|
Cruise Scientific Visual Statistics Studio Table of Contents |
Preface
The majority of ideas discussed here are for readers who want to know the why of
statistics, not only the how. The goal is to present the general linear model of
statistical analysis in a concise, but complete outline. The general linear
model is a powerful tool to assist scientific discovery, to foster objective
knowledge, and to aid critical thinking. It is mathematically elegant, well
integrated, and, to some people, beautiful. The brevity of the present text is
due to striving for clarity of the presentation. Much more could have been said,
but not without sacrificing the visibility of the guiding principles and the
sharpness of contours of the structure of the narrative.
Underlying the narrative are dominant themes of variance, conceptualized as an
information measure, and description of data analysis as consisting of formal
methods for extraction of meaning from data matrices. Throughout this text, the
smallest possible examples are used to illustrate the statistical techniques
that, in practice, would be applied to much larger data sets. Thus, the
computational tedium that typically accompanies analysis of large data sets does
not detract from learning the relevant principles involved. The importance of
structural analysis and adequate interpretation of the information content is
emphasized, as is the importance of integrating quantitative methodology with
sound theoretical conceptualization. Special care has been taken to introduce
relatively difficult material in a series of logically interlocking steps,
complemented by concise description of computational algorithms the general
linear model consists of.
Epistemological principles implicit to most of the statistical inquiry are
discussed at several strategic points in the text. The point stressed is that
statistics can be well conceptualized as a relatively new branch of
epistemology. Accordingly, the statistical significance is not given the pivotal
role it enjoys in many other texts on this subject. Instead, the accent is on
the structural properties of statistical solutions and their visual
representations.
The conceptual differences of the text from the orthodoxy are subtle, but
substantial. The traditional concepts of statistics such as that the key
question of statistical analysis is whether the data analyzed contain
statistically significant differences and if they do, the analysis has reached
its goal, are repeatedly challenged. The viewpoint stressed is that mere
detection of nonrandom components or differences (at the .05 or the .01 level of
statistical significance) is no longer a sole and sufficient goal of statistical
analysis. The nonrandom components should be not only recognized but also
extracted and enhanced. Their magnitudes should be ascertained and their
structures should be described. Let me propose an analogy that might make the
above suppositions more clear.
Remember the rather murky pictures of the surface of Venus in the early years of
space explorations? Compare those with the computer-enhanced pictures of the
Venus' surface obtained later. Transmission of information from Venus contains
not only a ‘statistically significant' amount of information, but also noise.

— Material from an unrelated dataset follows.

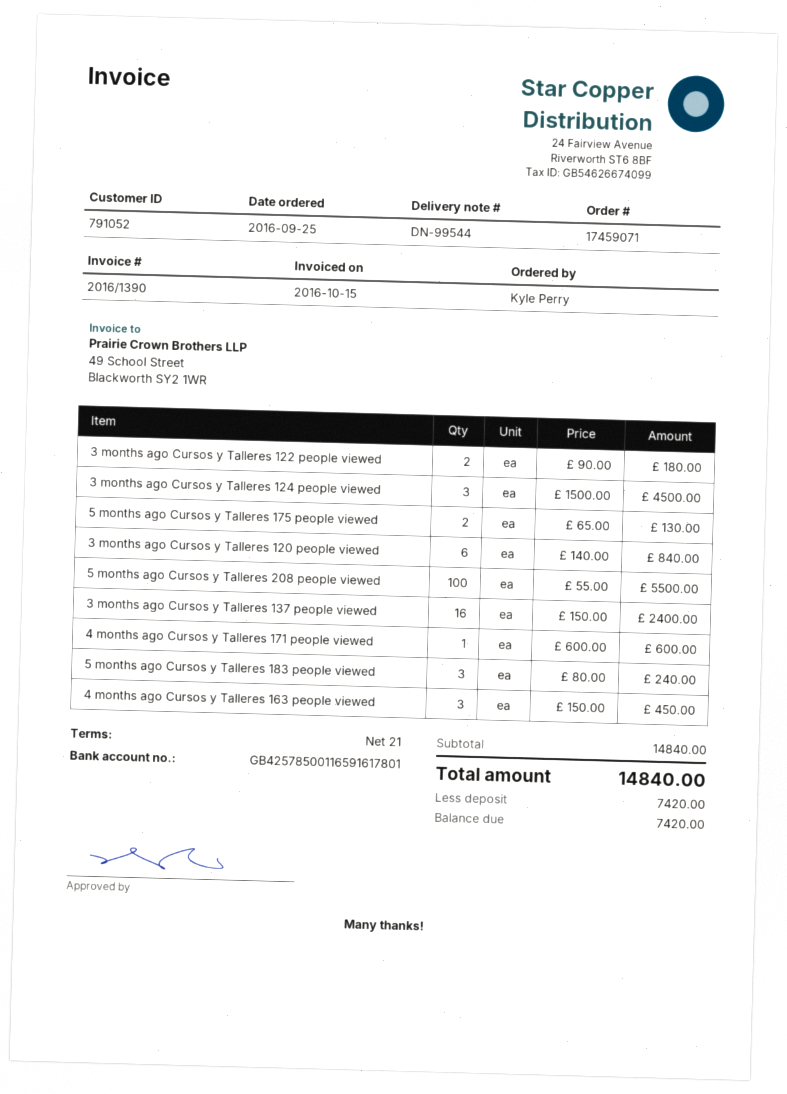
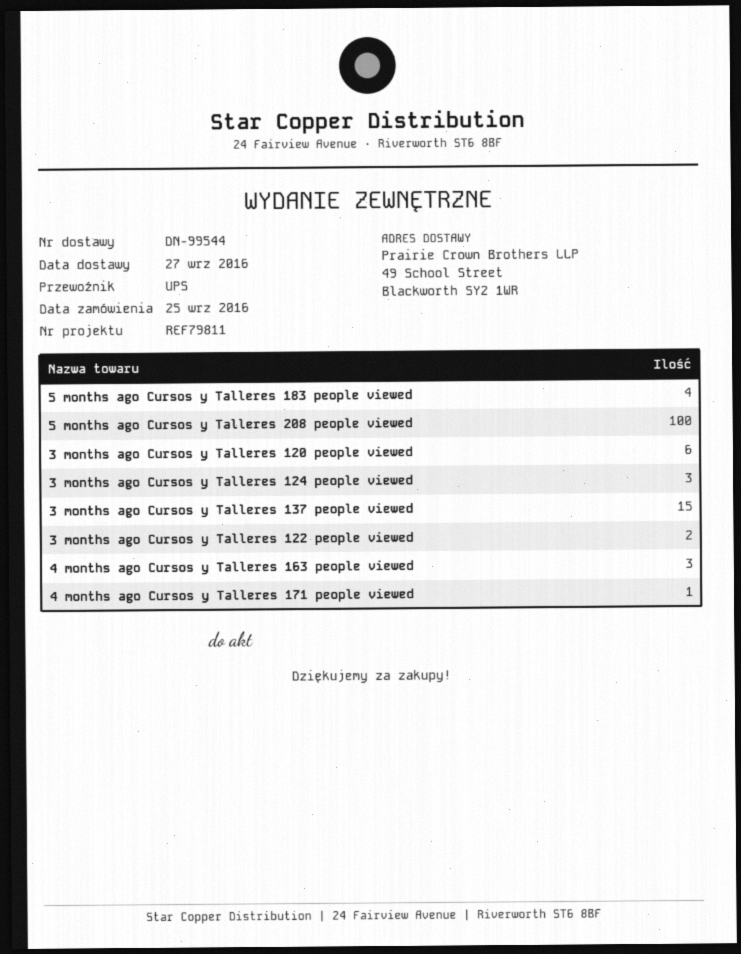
5 months ago Cursos y Talleres 175 people viewed: 2 -> none
3 months ago Cursos y Talleres 137 people viewed: 16 -> 15
5 months ago Cursos y Talleres 183 people viewed: 3 -> 4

One might follow the approach of the Fisher's school and propose a null
hypothesis that there are no stones on the surface of Venus, reject it at the
.0001 level of significance, and still see very little surface detail. It was
not testing of null hypotheses, but enhancement of information components by
filtering out noise that lead to crystal clear transmission of images from that
planet, shrouded in clouds.
Another characteristics of this book is the avoidance of the 'sums of squares',
'mean square' terminology and associated computational techniques, typical of
Fisher's conceptualization of statistics. Textbooks adapting Fisher's approach
from the very beginning, including the use of degrees of freedom in lieu of n
even within contexts that do not require deployment of this construct, extract
heavy penalties from students by forcing them to embrace a convoluted notational
system and obtuse concepts and algorithms. As commented by William Press (at the
Harvard-Smithsonian Center for Astrophysics), Saul Teukolsky (at the Department
of Physics, Cornell University), William Vetterling (at the Polaroid
Corporation), and Brian Flannery (at the EXXON Research and Engineering
Company), that 'if the difference between n and n-1 ever matters to you, then
you are probably up to no good anyway - e.g., trying to substantiate a
questionable hypothesis with marginal data.'
This textbook departs significantly from standard introductory statistics texts
on several other points, stressing the graphical rendering of data structures
that make statistics 'visible' and intuitively plausible. The present text is
not only a textbook, but also a polemic with the Fisher's tradition in
statistics, an attempt to reaffirm the Pearson's legacy, and a programmatic
statement of some key aspects of the modern, computer assisted statistical
theory and practice. However, the main motivation behind this
re-conceptualization of statistics is to make statistics more open to attempts
to humanize it.